### [MATERIAL PROVIDED]

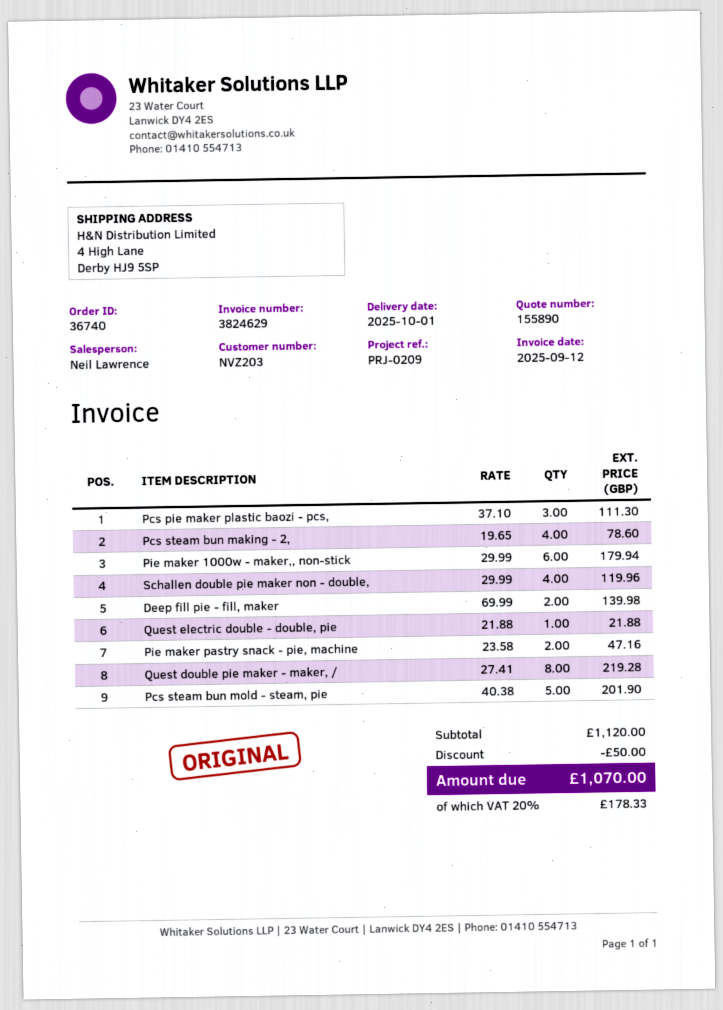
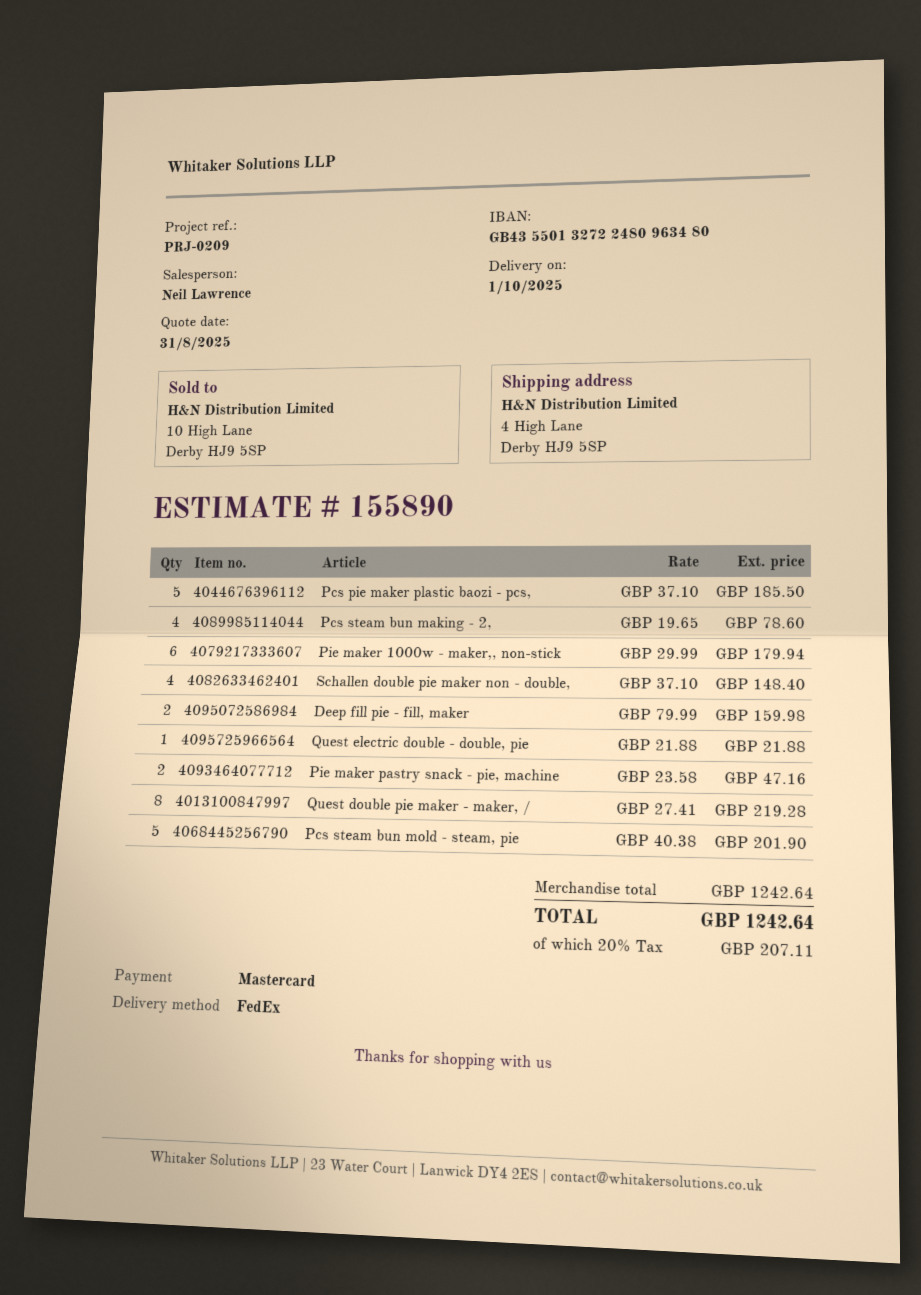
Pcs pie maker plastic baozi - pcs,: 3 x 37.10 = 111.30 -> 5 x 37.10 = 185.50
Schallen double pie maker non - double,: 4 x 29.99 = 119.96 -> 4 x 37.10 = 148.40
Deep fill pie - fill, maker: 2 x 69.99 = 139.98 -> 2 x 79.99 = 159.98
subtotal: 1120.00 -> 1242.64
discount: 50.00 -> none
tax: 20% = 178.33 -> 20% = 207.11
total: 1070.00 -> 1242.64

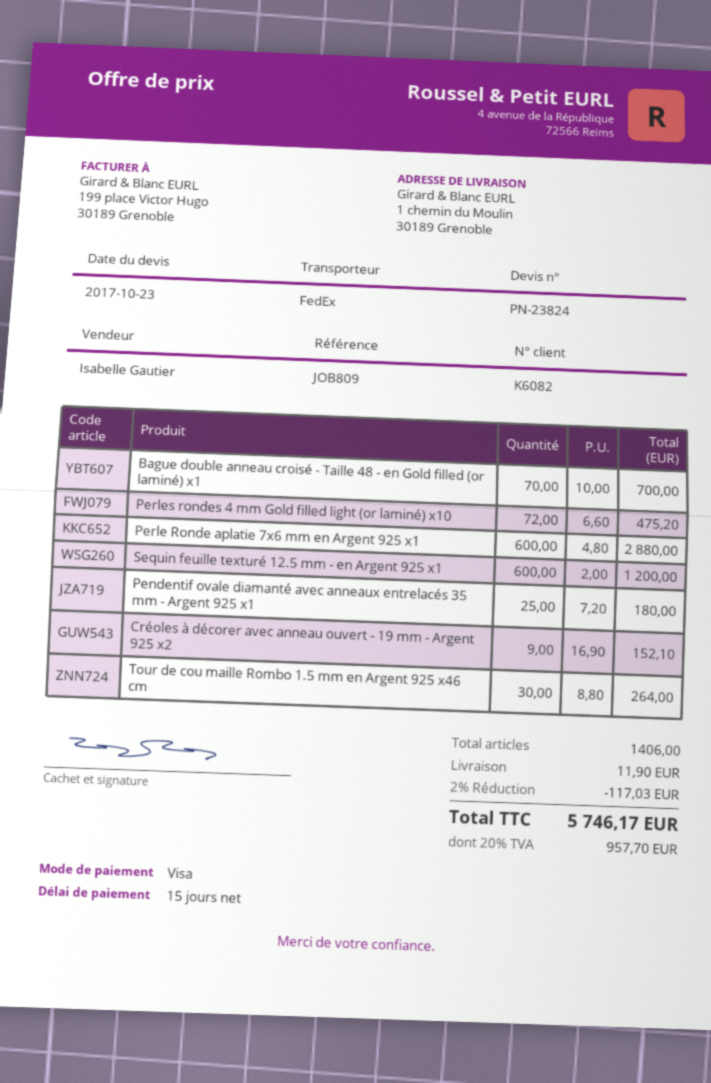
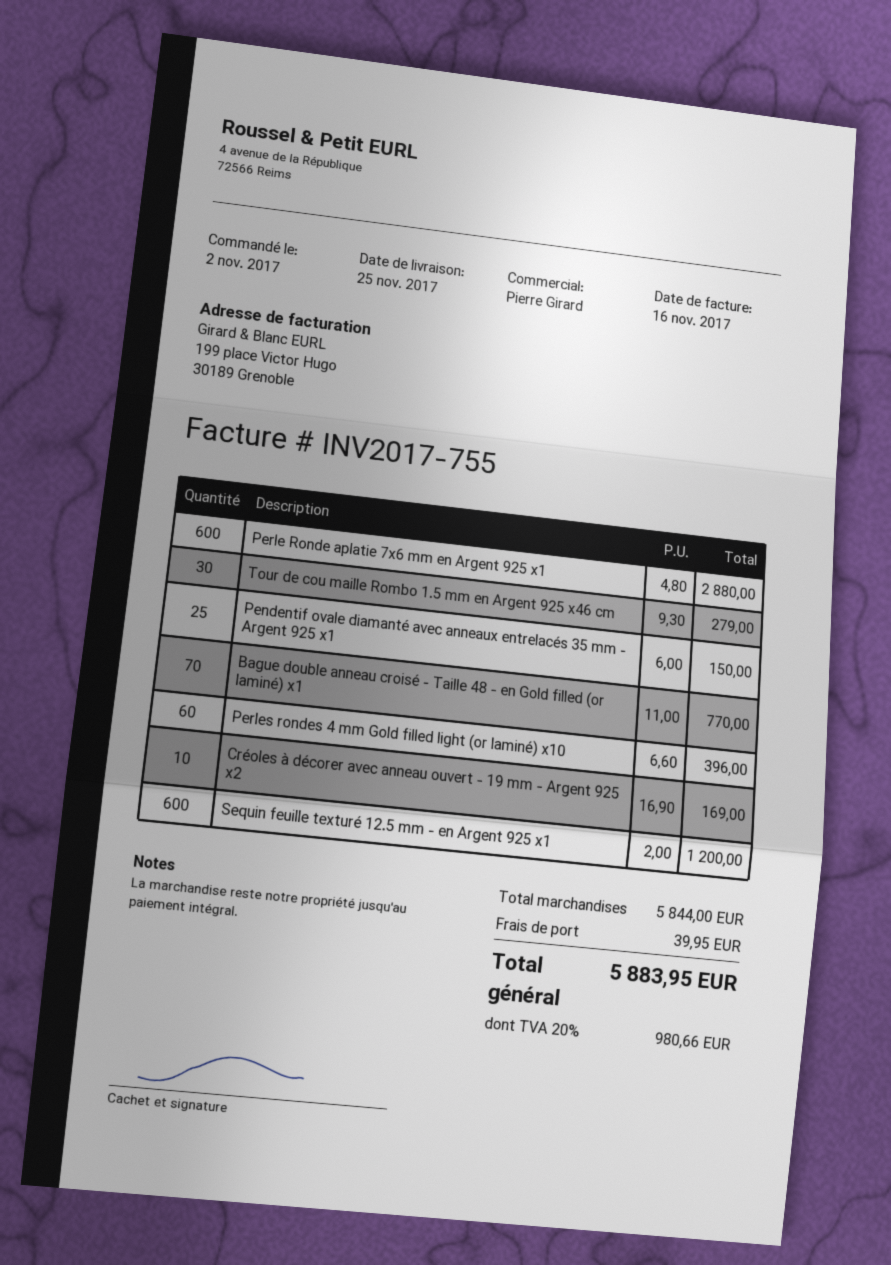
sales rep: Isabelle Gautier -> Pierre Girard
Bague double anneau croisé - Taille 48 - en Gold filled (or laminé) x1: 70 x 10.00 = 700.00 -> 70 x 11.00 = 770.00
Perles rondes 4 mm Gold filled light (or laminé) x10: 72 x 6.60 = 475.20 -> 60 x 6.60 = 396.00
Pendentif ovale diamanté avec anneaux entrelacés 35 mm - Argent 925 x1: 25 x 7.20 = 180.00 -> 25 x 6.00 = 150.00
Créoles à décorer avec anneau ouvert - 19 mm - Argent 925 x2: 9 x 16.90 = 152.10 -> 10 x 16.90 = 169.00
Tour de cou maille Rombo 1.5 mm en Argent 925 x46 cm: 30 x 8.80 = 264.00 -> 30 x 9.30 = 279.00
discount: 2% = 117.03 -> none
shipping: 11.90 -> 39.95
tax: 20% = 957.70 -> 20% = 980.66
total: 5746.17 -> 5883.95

### [EXERCISE AIM]
Nothing but the lines from the line with "Deep fill pie" through the last line of the listing above should be repeated, and pictures should be left out.

### [ANSWER TO THIS TASK]
Deep fill pie - fill, maker: 2 x 69.99 = 139.98 -> 2 x 79.99 = 159.98
subtotal: 1120.00 -> 1242.64
discount: 50.00 -> none
tax: 20% = 178.33 -> 20% = 207.11
total: 1070.00 -> 1242.64

sales rep: Isabelle Gautier -> Pierre Girard
Bague double anneau croisé - Taille 48 - en Gold filled (or laminé) x1: 70 x 10.00 = 700.00 -> 70 x 11.00 = 770.00
Perles rondes 4 mm Gold filled light (or laminé) x10: 72 x 6.60 = 475.20 -> 60 x 6.60 = 396.00
Pendentif ovale diamanté avec anneaux entrelacés 35 mm - Argent 925 x1: 25 x 7.20 = 180.00 -> 25 x 6.00 = 150.00
Créoles à décorer avec anneau ouvert - 19 mm - Argent 925 x2: 9 x 16.90 = 152.10 -> 10 x 16.90 = 169.00
Tour de cou maille Rombo 1.5 mm en Argent 925 x46 cm: 30 x 8.80 = 264.00 -> 30 x 9.30 = 279.00
discount: 2% = 117.03 -> none
shipping: 11.90 -> 39.95
tax: 20% = 957.70 -> 20% = 980.66
total: 5746.17 -> 5883.95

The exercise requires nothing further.